■ Records provided:
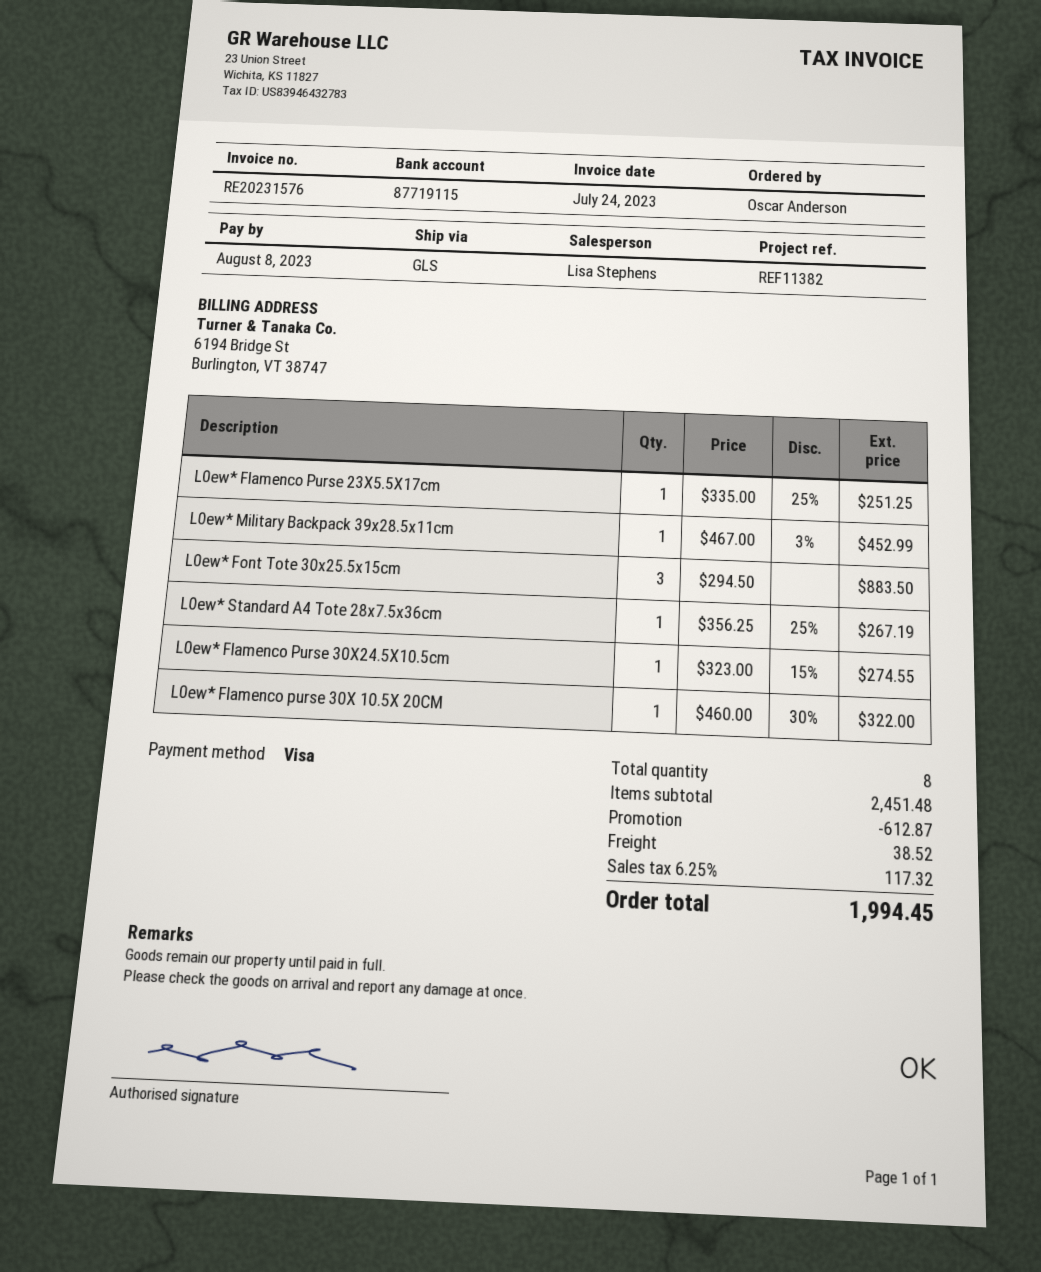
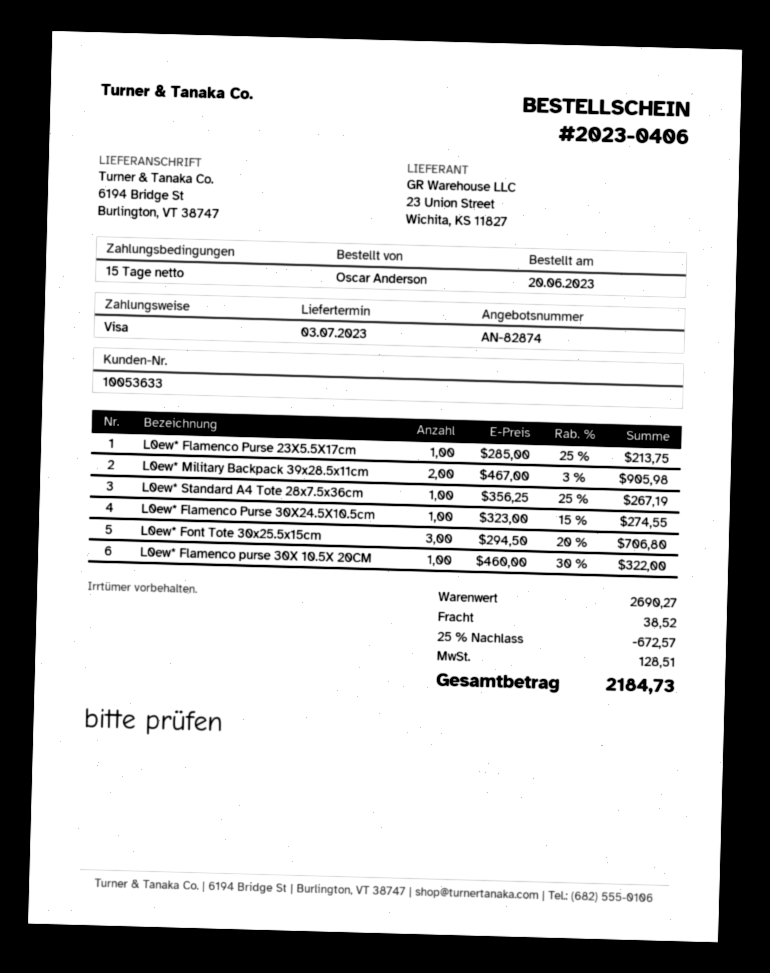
L0ew* Flamenco Purse 23X5.5X17cm: 1 x 335.00 - 25% = 251.25 -> 1 x 285.00 - 25% = 213.75
L0ew* Military Backpack 39x28.5x11cm: 1 x 467.00 - 3% = 452.99 -> 2 x 467.00 - 3% = 905.98
L0ew* Font Tote 30x25.5x15cm: 3 x 294.50 = 883.50 -> 3 x 294.50 - 20% = 706.80
subtotal: 2451.48 -> 2690.27
discount: 612.87 -> 672.57
tax: 117.32 -> 128.51
total: 1994.45 -> 2184.73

■ Work order: Find "L0ew* Font Tote" in the records above. Repeat its line and every later line exactly, through the last one.

■ Your response:
L0ew* Font Tote 30x25.5x15cm: 3 x 294.50 = 883.50 -> 3 x 294.50 - 20% = 706.80
subtotal: 2451.48 -> 2690.27
discount: 612.87 -> 672.57
tax: 117.32 -> 128.51
total: 1994.45 -> 2184.73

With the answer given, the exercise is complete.